**Task statement**
Every line below that holds "make" must be copied.

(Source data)
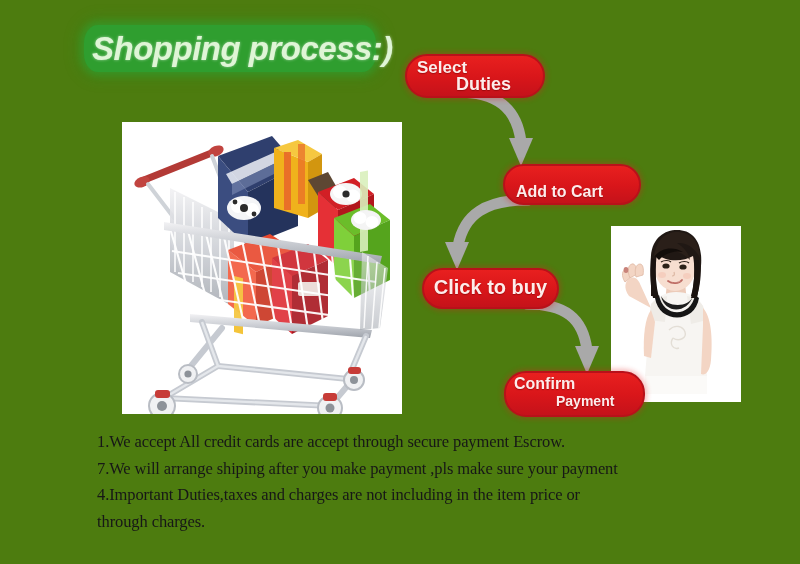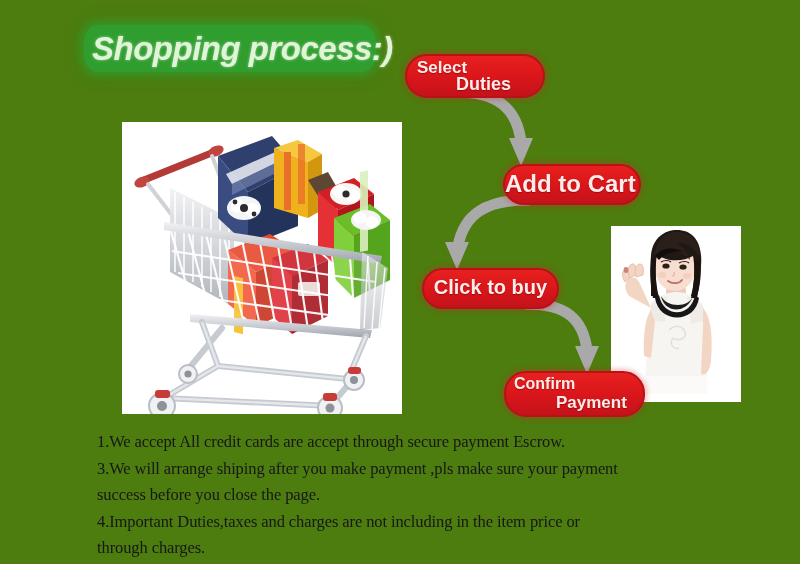--- a/index.html
+++ b/index.html
@@ -90,8 +90,8 @@
   #btn-select-product .l2 { left: 49px;  top: 18px; font-size: 18px; }
 
   #btn-add-to-cart   { left: 503px; top: 164px; width: 134px; height: 37px; }
-  #btn-add-to-cart .l1 { left: 0; top: 0; width: 109px; height: 37px;
-                         line-height: 35px; text-align: center; font-size: 24px; }
+  #btn-add-to-cart .l1 { left: 0; top: 8px; width: 109px; height: 37px;
+                         line-height: 35px; text-align: center; font-size: 16px; }
 
   #btn-click-to-buy  { left: 422px; top: 268px; width: 133px; height: 37px; }
   #btn-click-to-buy .l1 { left: 0; top: 0; width: 133px; height: 37px;

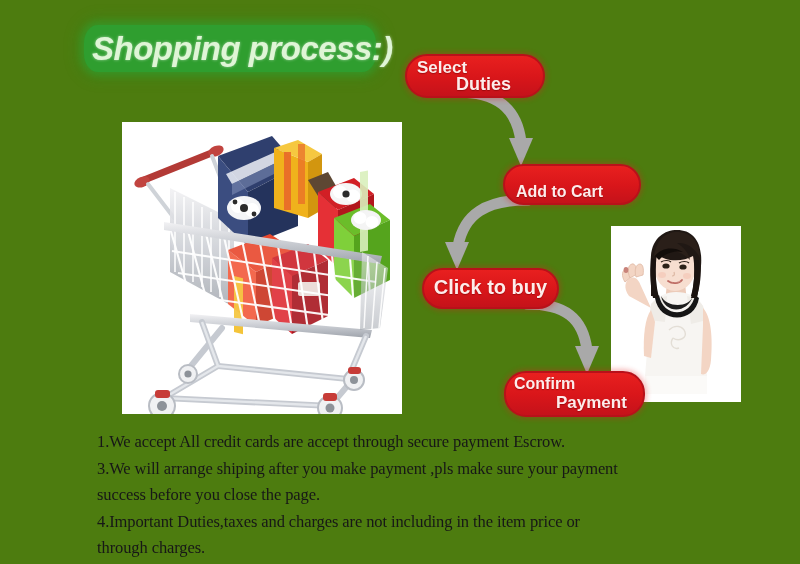--- a/index.html
+++ b/index.html
@@ -99,7 +99,7 @@
 
   #btn-confirm-payment { left: 504px; top: 371px; width: 137px; height: 42px; }
   #btn-confirm-payment .l1 { left: 8px;  top: 2px;  font-size: 16px; }
-  #btn-confirm-payment .l2 { left: 50px; top: 20px; font-size: 17px; }
+  #btn-confirm-payment .l2 { left: 50px; top: 20px; font-size: 14px; }
 
   
   .arrow {

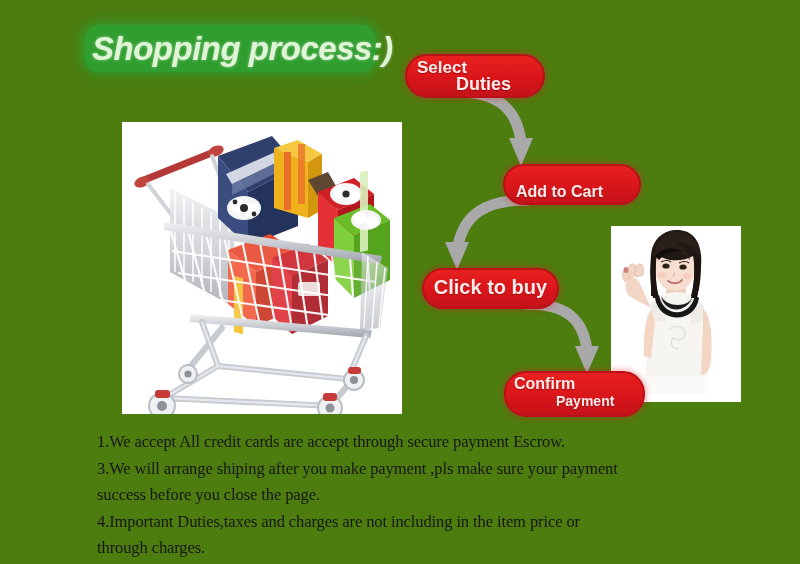--- a/index.html
+++ b/index.html
@@ -385,7 +385,7 @@
 
   <div class="terms">
     <p>1.We accept All credit cards are accept through secure payment Escrow.</p>
-    <p>3.We will arrange shiping after you make payment ,pls make sure your payment</p>
+    <p>7.We will arrange shiping after you make payment ,pls make sure your payment</p>
     <p>success before you close the page.</p>
     <p>4.Important Duties,taxes and charges are not including in the item price or</p>
     <p>through charges.</p>

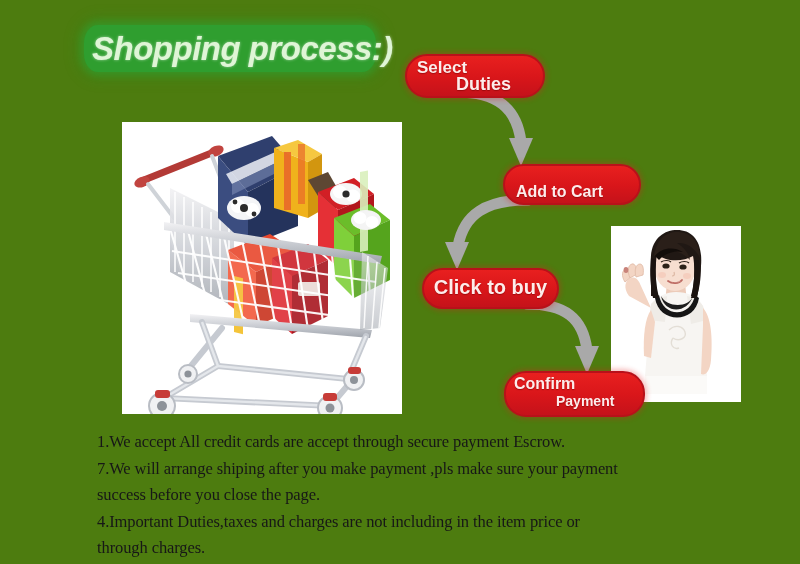--- a/index.html
+++ b/index.html
@@ -386,7 +386,6 @@
   <div class="terms">
     <p>1.We accept All credit cards are accept through secure payment Escrow.</p>
     <p>7.We will arrange shiping after you make payment ,pls make sure your payment</p>
-    <p>success before you close the page.</p>
     <p>4.Important Duties,taxes and charges are not including in the item price or</p>
     <p>through charges.</p>
   </div>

**Task solution**
-    <p>3.We will arrange shiping after you make payment ,pls make sure your payment</p>
+    <p>7.We will arrange shiping after you make payment ,pls make sure your payment</p>
     <p>7.We will arrange shiping after you make payment ,pls make sure your payment</p>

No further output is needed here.